Our assessment concluded that operations, profitability, and long-term focus improved substantially after those companies received TARP bailouts. For example, GM turned their Chevrolet Volt EV concept into a production model and is now a leading contender in the race to electrification and autonomous transport. Chrysler, on the other hand, focused on improving quality and building high-margin performance vehicles. Chrysler’s strategy was so successful, it contributed to the improvement in European brands like Alfa Romeo and Maserati. Ally Financial became a leading consumer finance powerhouse, and eventually secured investment-grade credit ratings from S&P and Fitch.

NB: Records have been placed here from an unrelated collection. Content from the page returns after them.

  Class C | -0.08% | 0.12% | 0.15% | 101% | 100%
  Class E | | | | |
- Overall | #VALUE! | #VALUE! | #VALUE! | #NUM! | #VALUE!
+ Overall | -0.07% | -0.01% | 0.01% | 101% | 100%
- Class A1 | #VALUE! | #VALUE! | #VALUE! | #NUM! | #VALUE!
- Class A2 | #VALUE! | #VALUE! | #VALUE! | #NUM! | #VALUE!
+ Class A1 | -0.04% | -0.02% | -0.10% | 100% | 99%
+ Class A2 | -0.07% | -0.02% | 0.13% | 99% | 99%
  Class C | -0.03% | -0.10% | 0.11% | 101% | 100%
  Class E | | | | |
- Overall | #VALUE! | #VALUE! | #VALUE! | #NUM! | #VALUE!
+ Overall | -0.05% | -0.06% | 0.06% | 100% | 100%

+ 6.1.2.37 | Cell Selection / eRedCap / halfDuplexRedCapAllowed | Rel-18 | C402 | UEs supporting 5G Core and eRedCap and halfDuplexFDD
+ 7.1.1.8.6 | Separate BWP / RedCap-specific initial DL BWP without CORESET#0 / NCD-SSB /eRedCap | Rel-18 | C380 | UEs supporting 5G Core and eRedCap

In our view, congressional and taxpayer scrutiny pressured executive leadership at each company. The public scrutiny heightened management’s incentives to strengthen their business and that maximized shareholder returns. Since the government sold off its stake in each company, all three have demonstrated financial discipline, strong profitability, and much improved product and service quality. GM’s resilience after facing a massive production outage due to a labor dispute with the United Auto Workers last year, serves as supporting evidence of these observations.
Because YRCW currently faces similar pressures to what the automakers experienced, the phenomenal changes observed in GM, FCAU, and ALLY may certainly be replicated at YRCW. If and when these changes become apparent, new investors will be attracted to the shares and that should power further stock price appreciation.

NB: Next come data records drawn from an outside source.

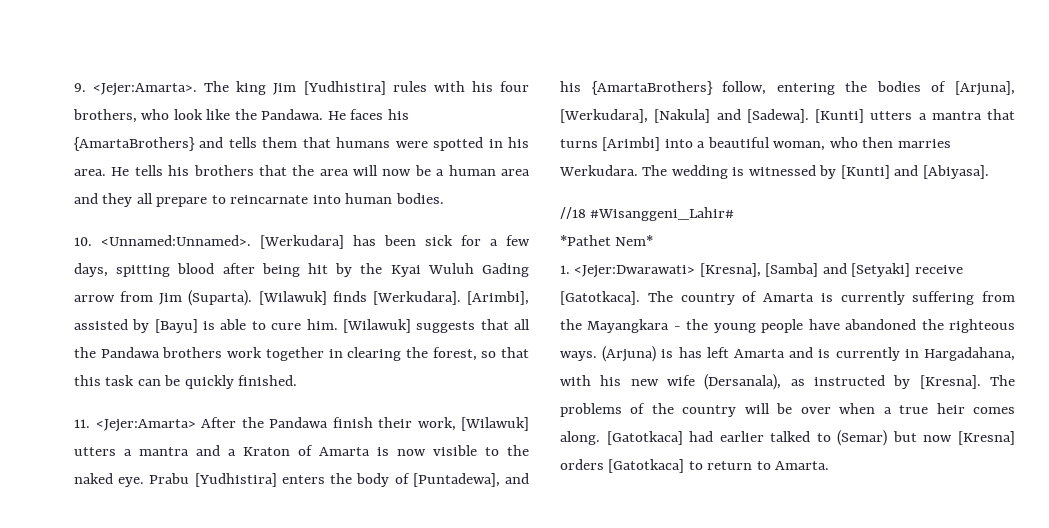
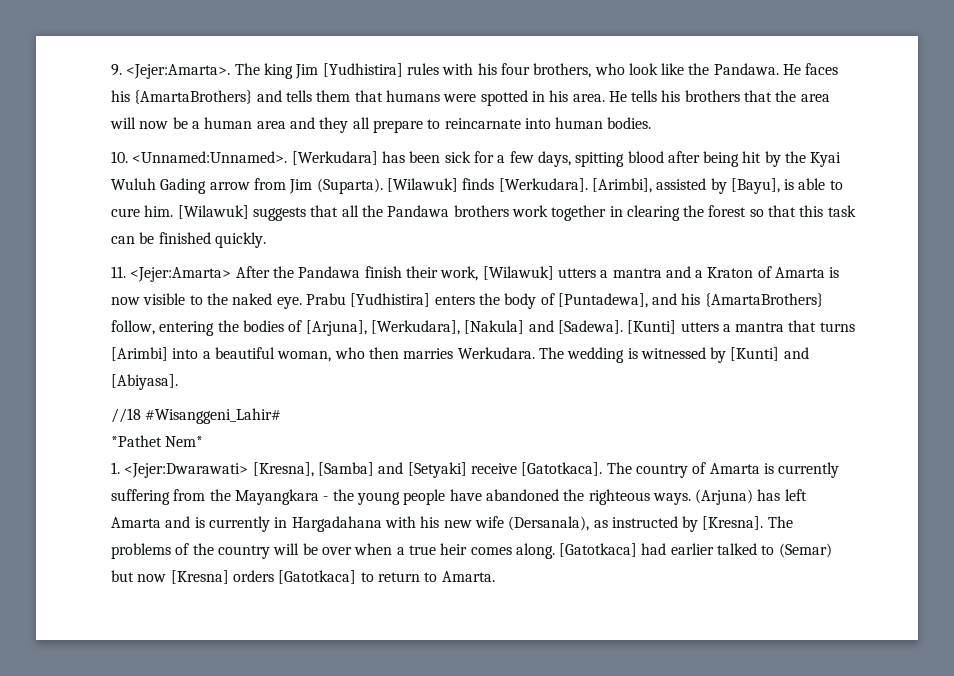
- [Arimbi], assisted by [Bayu] is able to cure him.
+ [Arimbi], assisted by [Bayu], is able to cure him.
- [Wilawuk] suggests that all the Pandawa brothers work together in clearing the forest, so that this task can be quickly finished.
+ [Wilawuk] suggests that all the Pandawa brothers work together in clearing the forest so that this task can be finished quickly.
- (Arjuna) is has left Amarta and is currently in Hargadahana, with his new wife (Dersanala), as instructed by [Kresna].
+ (Arjuna) has left Amarta and is currently in Hargadahana with his new wife (Dersanala), as instructed by [Kresna].

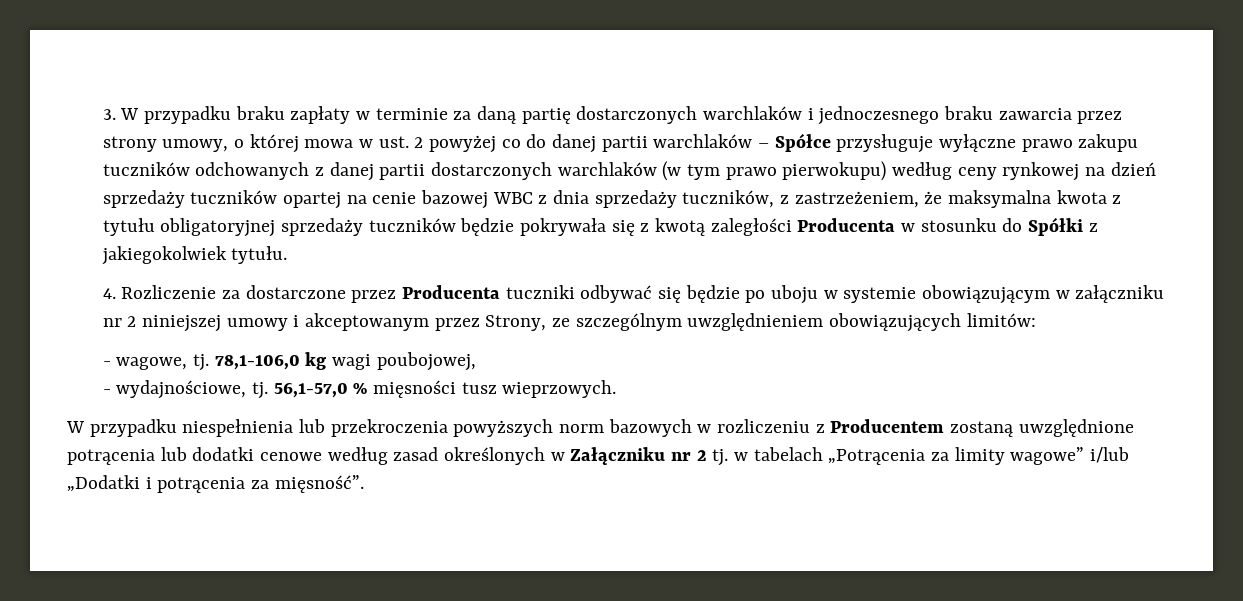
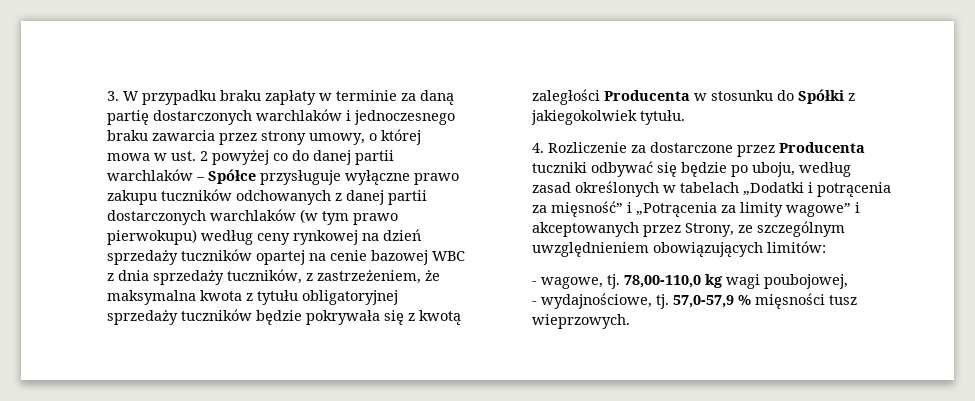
- 4. Rozliczenie za dostarczone przez Producenta tuczniki odbywać się będzie po uboju w systemie obowiązującym w załączniku nr 2 niniejszej umowy i akceptowanym przez Strony, ze szczególnym uwzględnieniem obowiązujących limitów:
+ 4. Rozliczenie za dostarczone przez Producenta tuczniki odbywać się będzie po uboju, według zasad określonych w tabelach „Dodatki i potrącenia za mięsność” i „Potrącenia za limity wagowe” i akceptowanych przez Strony, ze szczególnym uwzględnieniem obowiązujących limitów:
- 78,1-106,0 kg wagi poubojowej,
+ 78,00-110,0 kg wagi poubojowej,
- 56,1-57,0 % mięsności tusz wieprzowych.
+ 57,0-57,9 % mięsności tusz wieprzowych.
- W przypadku niespełnienia lub przekroczenia powyższych norm bazowych w rozliczeniu z Producentem zostaną uwzględnione potrącenia lub dodatki cenowe według zasad określonych w Załączniku nr 2 tj. w tabelach „Potrącenia za limity wagowe” i/lub „Dodatki i potrącenia za mięsność”.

THIRTEEN: Proposed ‘Employee Stock Ownership Plan’ may create a share price floor, reduce share price volatility, and empower employee engagement.
As a case in point to thesis item twelve discussed above, the U.S. Treasury Secretary has already demonstrated one way the government stake helps the business. Last month, Steven Mnuchin sent out a late night Tweet disclosing some details of a phone conversation he had with Darren Hawkins, YRCW’s CEO.
Apparently, the company’s board of directors is considering introducing an employee stock ownership program. Surprisingly, YRCW does not have an ESOP in place for employees to take ownership in the business. The implementation of such a program could put a floor on the stock price and help reduce volatility by repelling speculative day traders. ESOP demand may also drive upward share price momentum through increased investor bidding as the supply of available shares in the open market declines.
There are other indirect benefits as well, for example, the positive impact equity ownership has had on Starbucks’ (NASDAQ:SBUX) corporate culture is a well-documented phenomenon. As a more directly comparable example, YRC’s unionized LTL competitor ArcBest has had an ESOP in place for years, and the positive effect that program has had on the company’s unionized workforce and share price performance is indisputable.
Increased employee stock ownership may help deliver cultural change at YRCW, as employees tend to become more engaged when they directly benefit from share price appreciation. An ESOP may also help recruit and retain experienced workers. Lastly, as new employees see others benefit from share price appreciation, they will be motivated to take part in the program as well, driving a positive feedback loop for all stakeholders involved.
FOURTEEN: Potential interest and amortization savings from deleveraging and replacement of high-interest equipment leases with lower-rate leasing and purchase options.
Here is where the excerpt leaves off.